A new research project led by Water Services Corporation (WSC) in collaboration with the UM’s Department of Food Science & Nutrition will help give a clear indication of potential disinfection technology that will eventually be included in the Water Services Corporation’s drinking-water production line. This project has just received funding by the Energy and Water Agency under the National Strategy for Research and Innovation in Energy and Water (2021-2030).
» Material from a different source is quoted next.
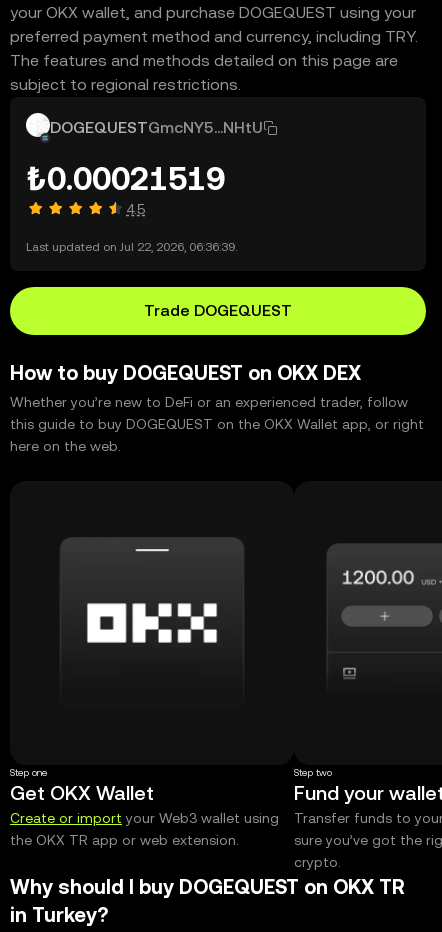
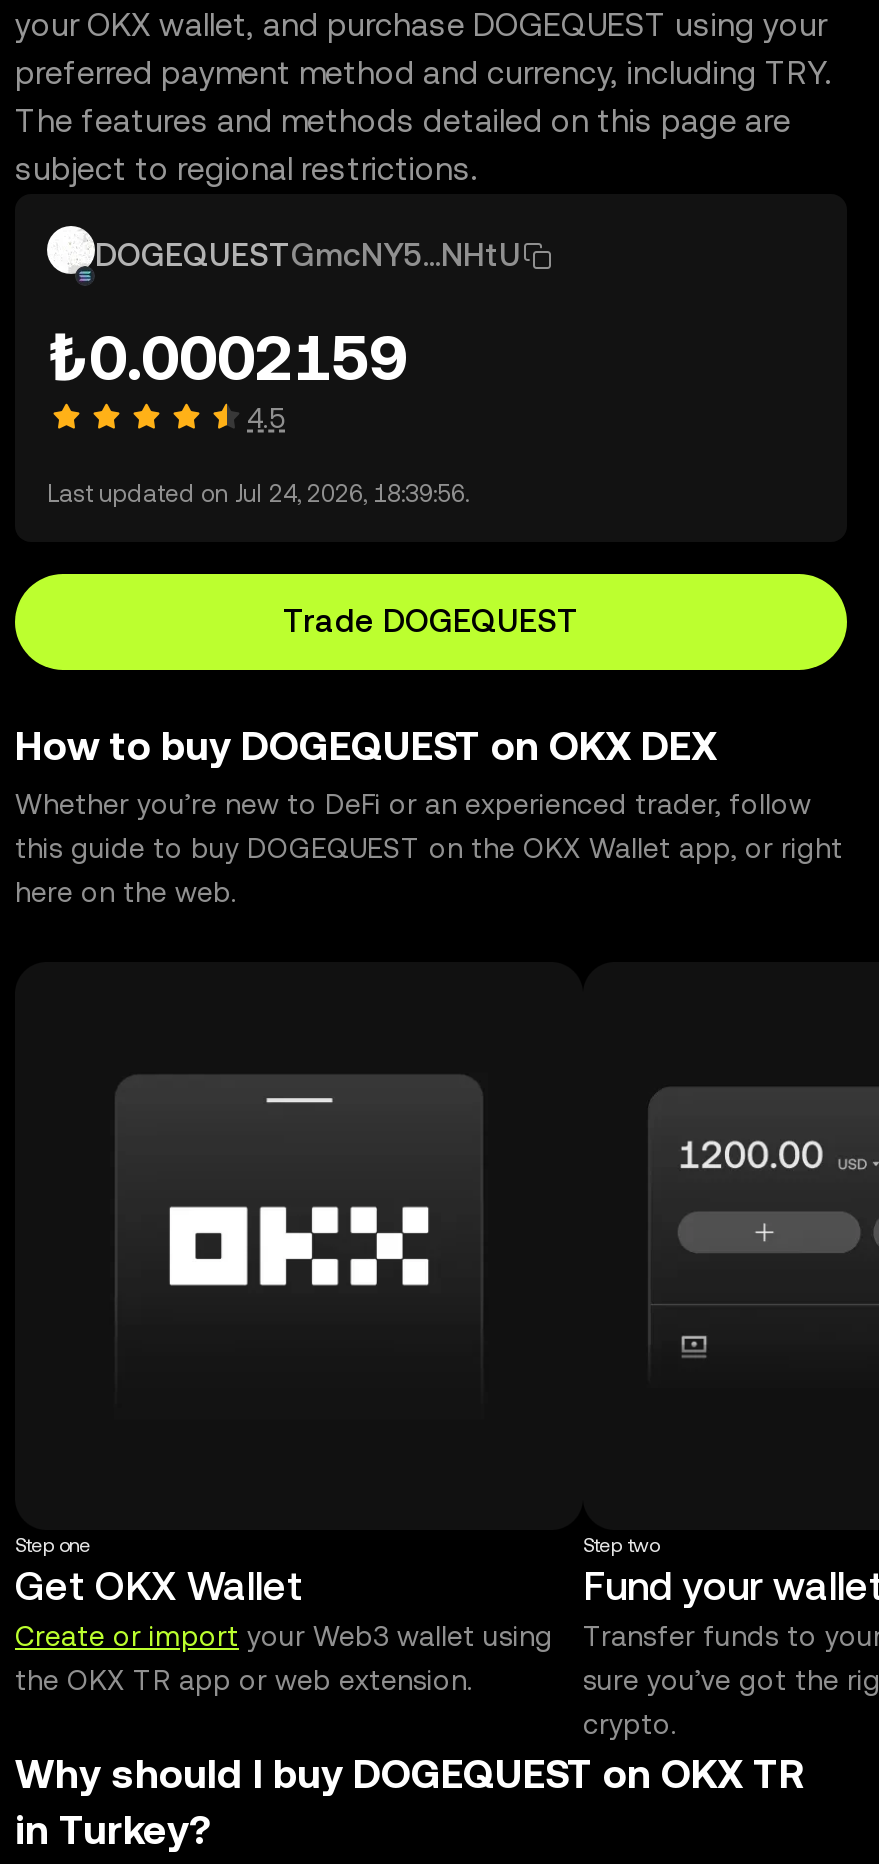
- ₺0.00021519
+ ₺0.0002159

- Last updated on Jul 22, 2026, 06:36:39.
+ Last updated on Jul 24, 2026, 18:39:56.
Project PURILMA seeks to identify innovative technologies suitable for disinfecting the water produced in Malta at the primary stages while also establishing the best way to continue making use of chlorine in relatively much lower quantities. This will be done with the aim of improving the taste and odour of the potable water supplied by the Water Services Corporation thereby increasing the consumers’ acceptability of the public water supply.
Malta is one of the most water stressed countries within the EU. Its potable water is a blend of desalinated seawater and ground water sources. This blend is continuously monitored to ensure that its quality is compliant with the EU Drinking-Water Directive 98/83/EC. One of the major requirements of this Directive is that the potable water supplied to the consumers is safe for their health. Consequently, the disinfection of drinking-water is paramount to safeguard public health. A common method of disinfection is through the application of chlorine, or chlorination.
In Malta, chlorination has been the adopted process to render distributed potable water safe for several decades. To this day, this method of disinfection is used by the Water Services Corporation as its main safeguard towards a safe potable water supply. Over the past years, the use of such disinfectant in the production and distribution of drinking-water has provided satisfactory results for both primary and secondary disinfection.
The use of chlorine for such purposes is effective and at the doses required for disinfection, it is safe for public health. Having said that, unfortunately, even when used in doses as low as 1.0 mg/l, and sometimes even lower, the residual amount of chlorine is easily detected in form of taste and odour. This causes the water to be perceived as having a low quality. Another disadvantage that lies with the use of chlorine is the formation of by-products which may also cause an adverse effect on the quality and sensory properties of the water.
Consumers would opt to use tap water for their drinking requirements rather than purchasing plastic water bottles, thus decreasing plastic waste. Throughout this project, three disinfection technologies will be short-listed and studied at bench-level. During bench testing, the UM’s team will be able to determine each technologies’ capability in disinfecting water effectively and up to the standards defined by the Drinking-Water Directive. Similarly, their potential to form avoidable by-products and in turn, their sensory manipulation on the water will be established.
It is envisaged that this research will give a clear indication of a potential disinfection technology to be included in the Water Services Corporation’s drinking-water production line. Eventually, the technology showing the most promising results during bench-testing will be further assessed on a pilot-scale level by the Water Services Corporation. This arrangement will allow the Corporation to ensure that upon using this disinfection technology on a national level, the public health will be safeguarded and the taste and odour of tap water will be improved, accepted by all and at no additional cost.